Schützen kämpfen um Nachwuchs
MichaelGerárd, Hauptmann der Tell-Kompanie, äußert sich über die Zukunft des Brauchtums.
Nicht erst seit die Bruderschaft mit einem neuen Zeltwirt versucht, die Kirmes moderner zu gestalten, stellen sich die Schützen für die Zukunft auf — wie Michael Gerárd, Hauptmann der Wilhelm-Tell-Kompanie, im Redaktionsgespräch erläutert.
Demografischer Wandel „Viele Mitglieder unserer Kompanie sind älter als 70 Jahre, teilweise 50 Jahre und länger in der Kompanie“, so der 66-Jährige. „Wir müssen schauen, dass wir dem Rechnung tragen und uns mehr darum bemühen, neue Interessenten zu gewinnen.“ Zwar sei die Mitgliederzahl der größten Kompanie der Bruderschaft mit rund 170 weiter stabil: „Aber wir wollen ja nicht stagnieren, sondern weiter wachsen.“
Nachwuchsgewinnung I Auch wenn der Hauptmann nur für seine eigene Kompanie sprechen kann, ist er sich sicher, dass auch für die anderen neuen Kompanien der Bruderschaft die Generation 50 plus eine interessante Zielgruppe sein könnte: „Das sind Männer, die in Karriere und Familienplanung angekommen sind, sich nun vielleicht im Privatbereich neu orientieren wollen. Den können wir sagen, hier gibt es interessante Menschen, mit denen man eine schöne Zeit verbringen kann.“
Nachwuchsgewinnung II Früher war es so, dass ganz Sportmannschaften in die Kompanien eintraten, bei den Tellanern waren das in der Regel Handballer. Aber auch aus Messdiener-Reihen rekrutierten sich viele Jungschützen. Das ist heute kaum noch so: „Das liegt schon alleine daran, dass immer weniger Jungen als Messdiener aktiv sind“, weiß der Tell-Hauptmann. Um dem Trend gegenzusteuern, haben sich die Hauptleute der Kompanien ein Projekt ausgedacht: „Wir möchten herausstellen, dass wir ein gutes Netzwerk anbieten können, durch das wir jungen Männern auch berufliche Chancen, vielleicht sogar Jobs, vermitteln können.“ Innerhalb der nächsten Wochen wollen die Schützen mit einer Flyer-Aktion darauf aufmerksam machen.
Werte Glaube, Sitte, Heimat — das sind die drei Grundpfeiler der Bruderschaft.
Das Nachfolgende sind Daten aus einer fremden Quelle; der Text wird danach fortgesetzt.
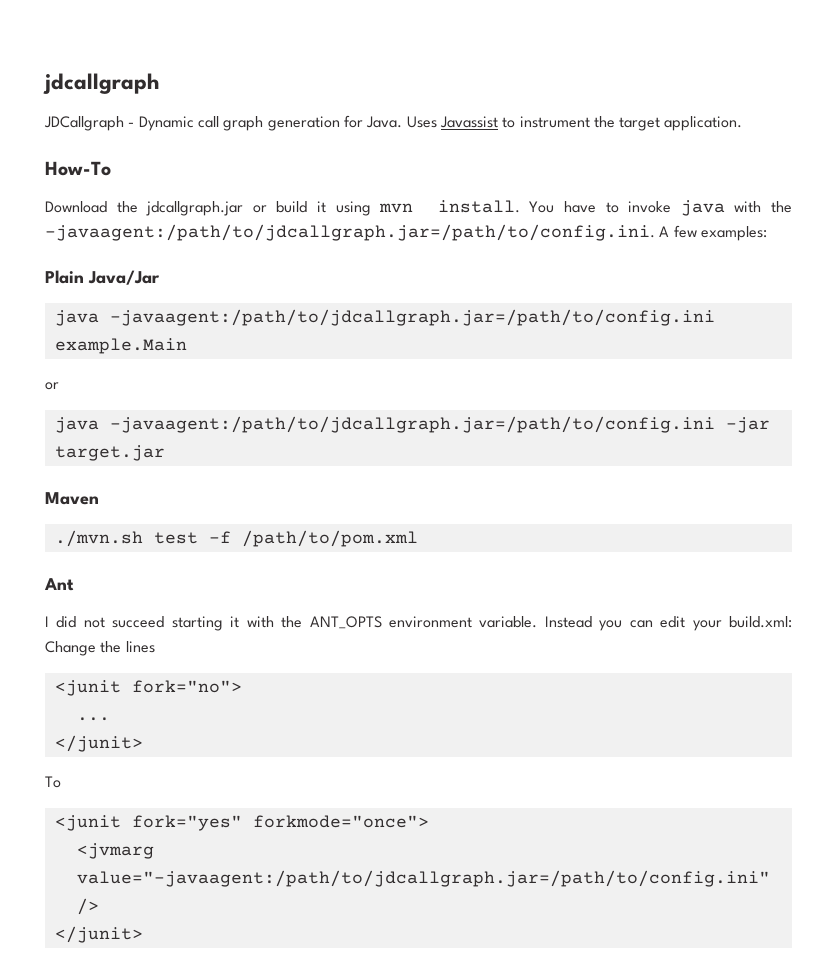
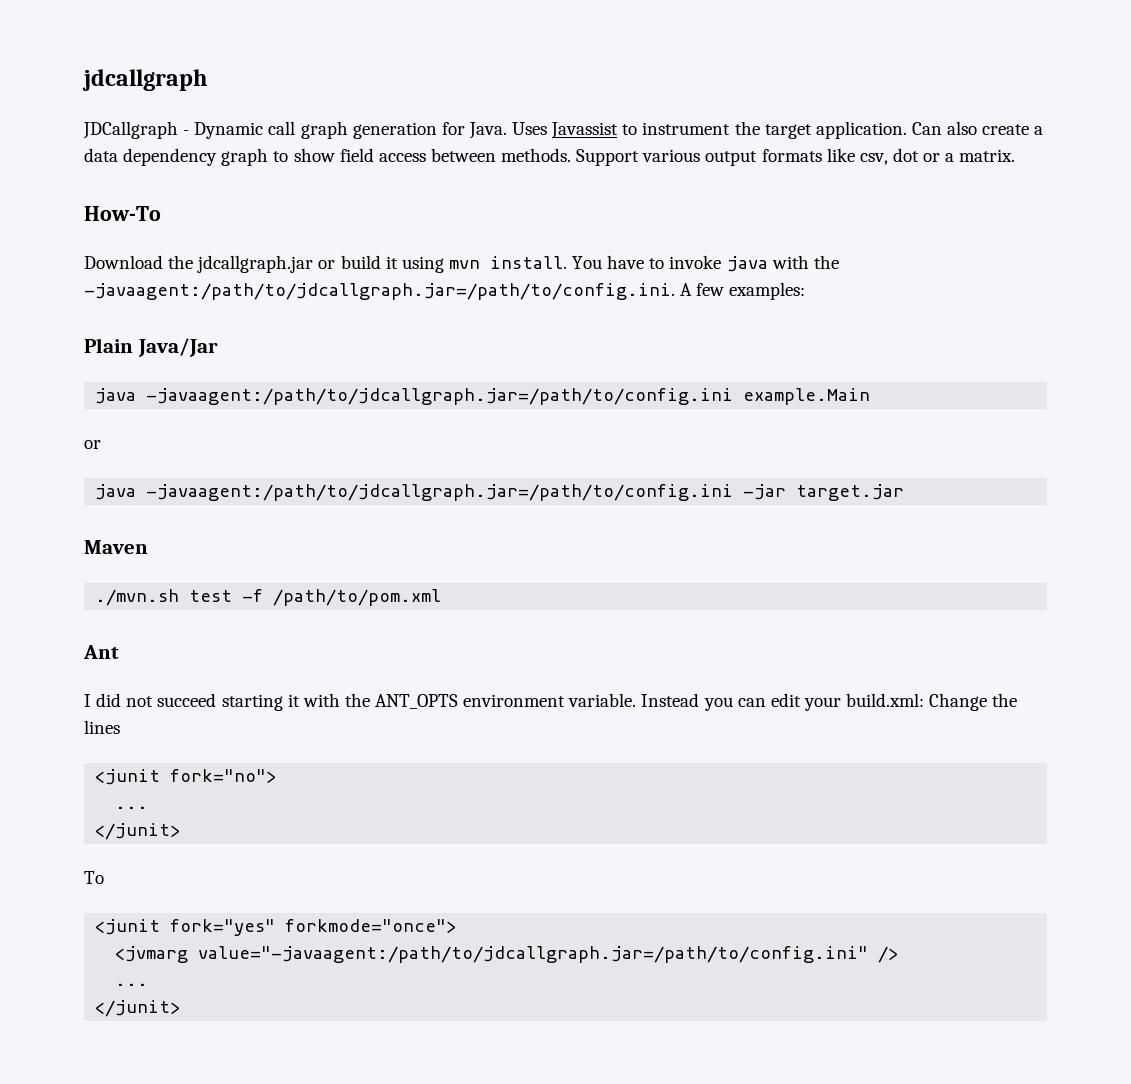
(743, 123) none -> [911,121,1044,135] [84,148,1016,166] Can also create a data dependency graph to show field access between methods. Support various output formats like csv, dot or a matrix.
(99, 906) none -> [115,983,149,986] // ...

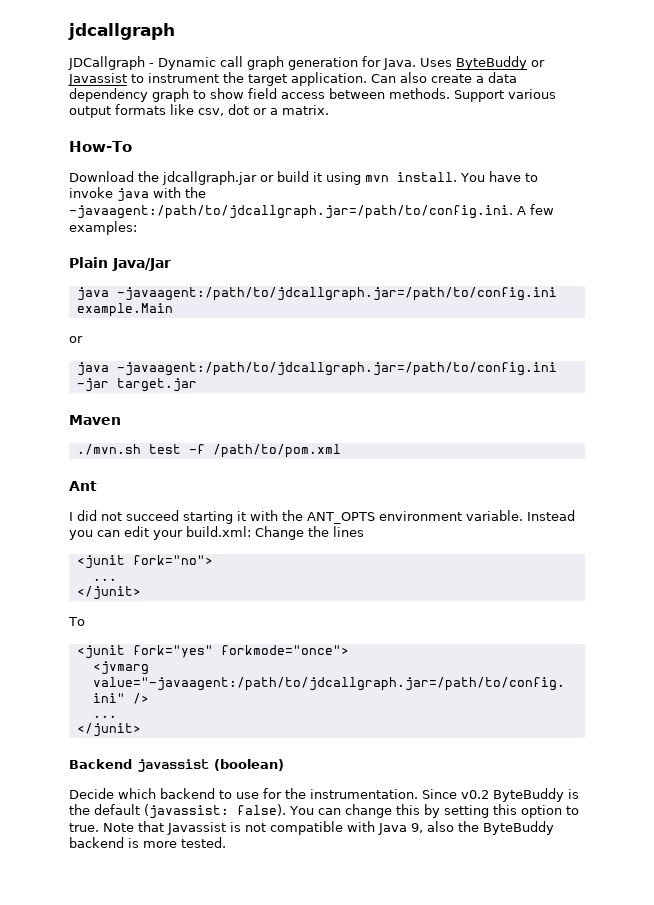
(548, 128) none -> [456,56,545,70] ByteBuddy or
(181, 1008) none -> [69,759,284,772] [69,788,579,802] [69,804,579,819] [69,821,554,835] [69,837,226,848] // Backend javassist (boolean) // Decide which backend to use for the instrumentation. Since v0.2 ByteBuddy is the default (javassist: false). You can change this by setting this option to true. Note that Javassist is not compatible with Java 9, also the ByteBuddy backend is more tested.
Gerade jungen Menschen sind die nicht immer einfach zu vermitteln. „Mit dem Begriff Heimat ist das noch unproblematisch“, findet Gerárd. Anders sein das beim Glauben. Und vor allem mit dem Begriff Sitte können junge Menschen heute immer weniger anfangen: „Das bedeutet ja nicht, dass wir prüde sind. Es geht darum, sich eben auf traditionelle Werte zu besinnen wie die Familie. Und das müssen wir transportieren.“
Engagement Wie in anderen Vereinen wird es immer problematischer, Menschen zu gewinnen, die sich aktiv ins Vereinsleben einbringen — sei es mit Vorstandsposten oder beim Vorbereiten von Festen. „Die Kandidaten stehen nicht Schlange für solche Ämter. Das hat vor allem mit der beruflichen Belastung zu tun. Deshalb ist es wichtig, dass in einem Vorstandsteam die Aufgaben auf mehrere Schultern verteilt sind und alle ihre Arbeit machen. Das entlastet den Einzelnen und zeigt potenziellen Kandidaten, dass der Zeitaufwand in der Regel überschaubar ist“, so Gerárd.